### [Action item]
Each line below from the line with "cram that entire type on the command line." to the line with "- We'll keep adding to this ./schema.dhall" must be copied exactly, including those two, and no picture may appear in the copy.

====

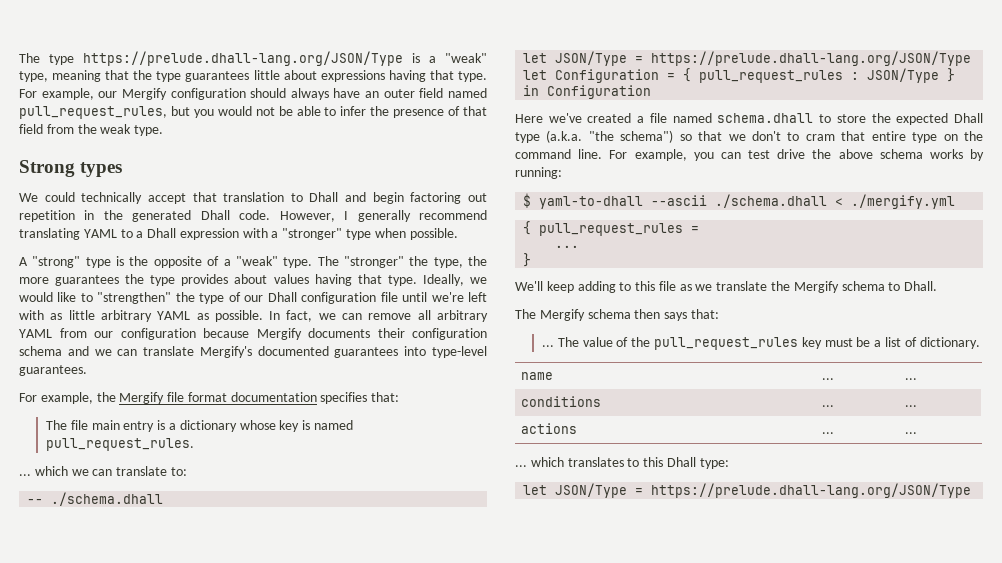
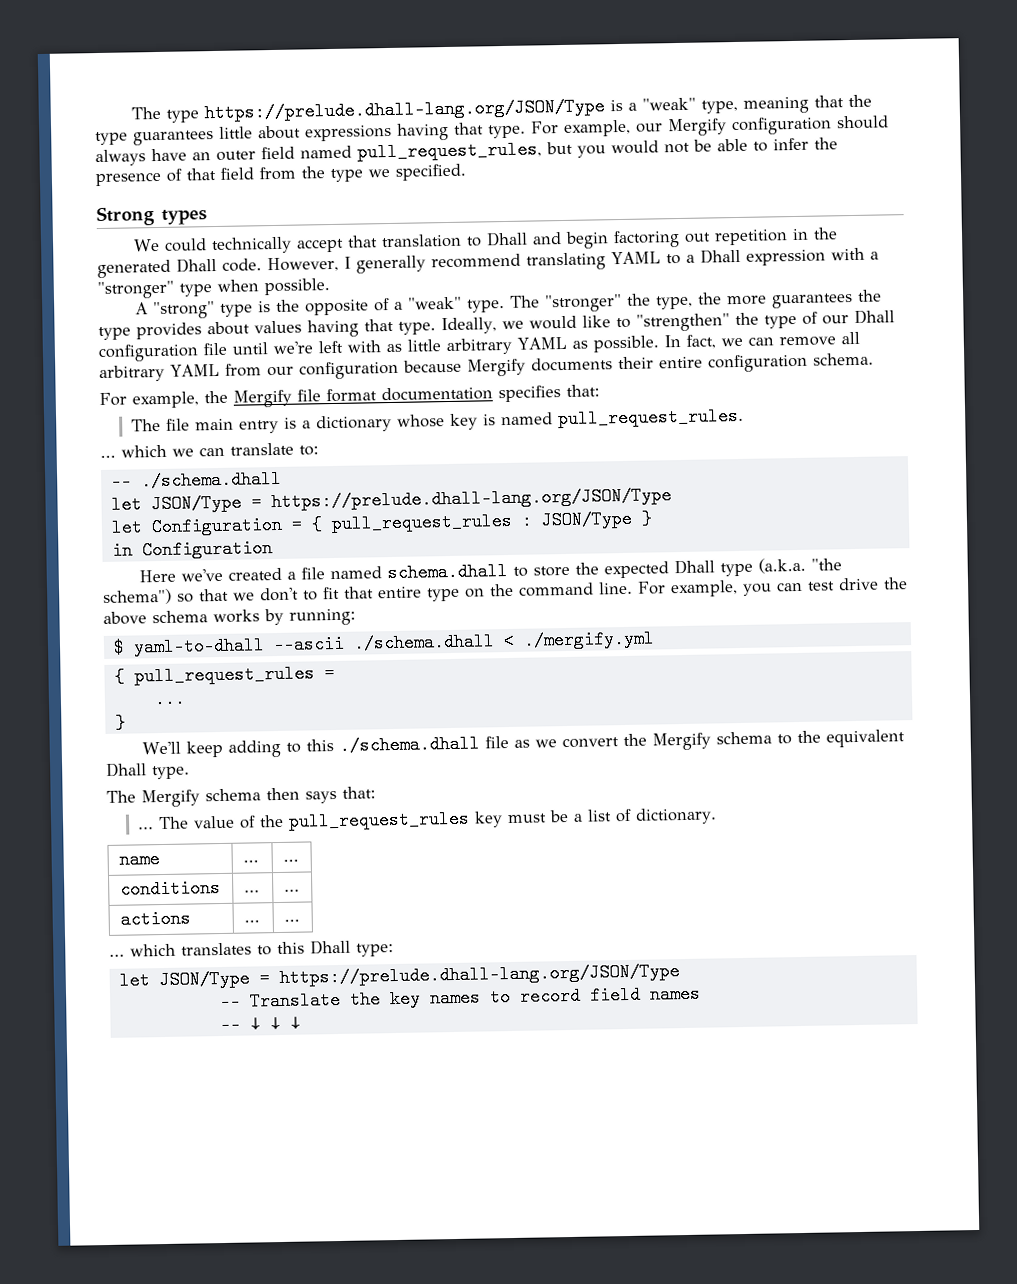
- For example, our Mergify configuration should always have an outer field named pull_request_rules, but you would not be able to infer the presence of that field from the weak type.
+ For example, our Mergify configuration should always have an outer field named pull_request_rules, but you would not be able to infer the presence of that field from the type we specified.
- In fact, we can remove all arbitrary YAML from our configuration because Mergify documents their configuration schema and we can translate Mergify's documented guarantees into type-level guarantees.
+ In fact, we can remove all arbitrary YAML from our configuration because Mergify documents their entire configuration schema.
- Here we've created a file named schema.dhall to store the expected Dhall type (a.k.a. "the schema") so that we don't to cram that entire type on the command line.
+ Here we've created a file named schema.dhall to store the expected Dhall type (a.k.a. "the schema") so that we don't to fit that entire type on the command line.
- We'll keep adding to this file as we translate the Mergify schema to Dhall.
+ We'll keep adding to this ./schema.dhall file as we convert the Mergify schema to the equivalent Dhall type.
+ -- Translate the key names to record field names
+ -- ↓ ↓ ↓

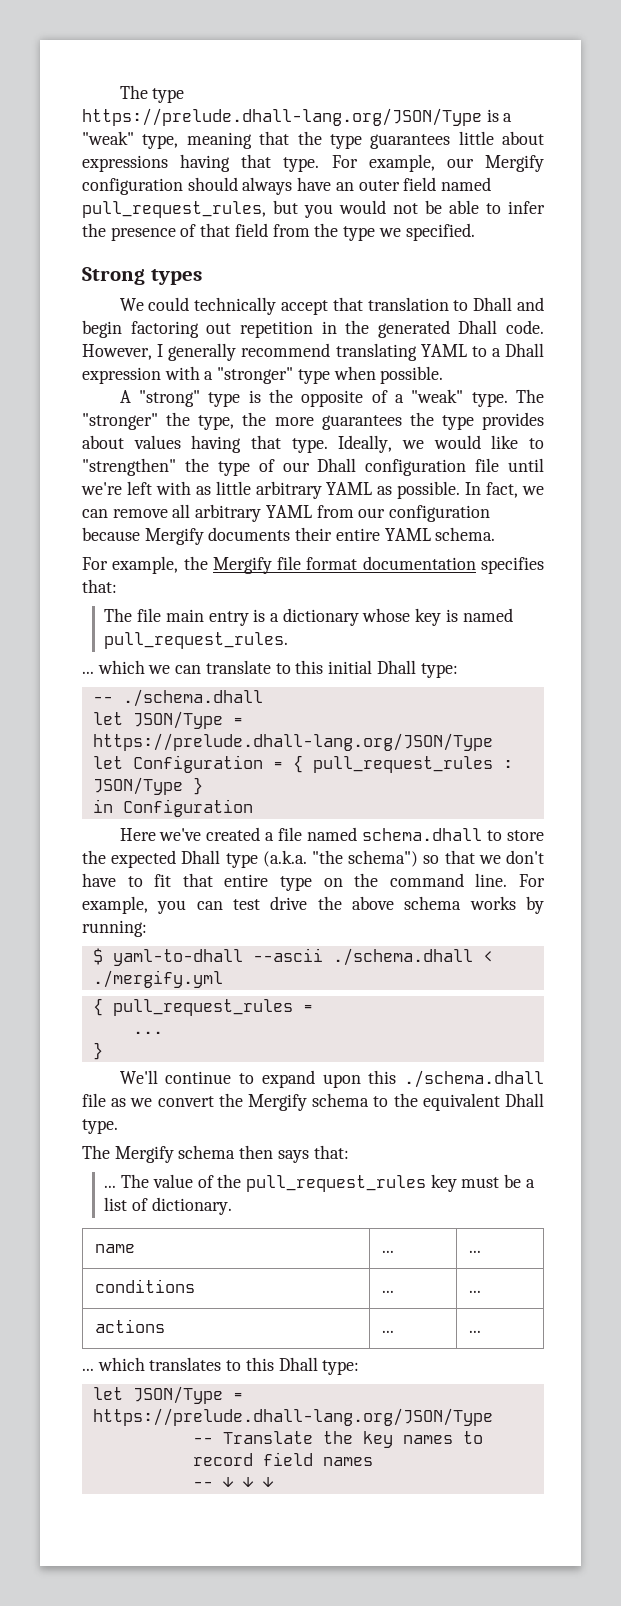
- In fact, we can remove all arbitrary YAML from our configuration because Mergify documents their entire configuration schema.
+ In fact, we can remove all arbitrary YAML from our configuration because Mergify documents their entire YAML schema.
- ... which we can translate to:
+ ... which we can translate to this initial Dhall type:
- Here we've created a file named schema.dhall to store the expected Dhall type (a.k.a. "the schema") so that we don't to fit that entire type on the command line.
+ Here we've created a file named schema.dhall to store the expected Dhall type (a.k.a. "the schema") so that we don't have to fit that entire type on the command line.
- We'll keep adding to this ./schema.dhall file as we convert the Mergify schema to the equivalent Dhall type.
+ We'll continue to expand upon this ./schema.dhall file as we convert the Mergify schema to the equivalent Dhall type.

====

### [Exercise response]
- Here we've created a file named schema.dhall to store the expected Dhall type (a.k.a. "the schema") so that we don't to cram that entire type on the command line.
+ Here we've created a file named schema.dhall to store the expected Dhall type (a.k.a. "the schema") so that we don't to fit that entire type on the command line.
- We'll keep adding to this file as we translate the Mergify schema to Dhall.
+ We'll keep adding to this ./schema.dhall file as we convert the Mergify schema to the equivalent Dhall type.
+ -- Translate the key names to record field names
+ -- ↓ ↓ ↓

- In fact, we can remove all arbitrary YAML from our configuration because Mergify documents their entire configuration schema.
+ In fact, we can remove all arbitrary YAML from our configuration because Mergify documents their entire YAML schema.
- ... which we can translate to:
+ ... which we can translate to this initial Dhall type:
- Here we've created a file named schema.dhall to store the expected Dhall type (a.k.a. "the schema") so that we don't to fit that entire type on the command line.
+ Here we've created a file named schema.dhall to store the expected Dhall type (a.k.a. "the schema") so that we don't have to fit that entire type on the command line.
- We'll keep adding to this ./schema.dhall file as we convert the Mergify schema to the equivalent Dhall type.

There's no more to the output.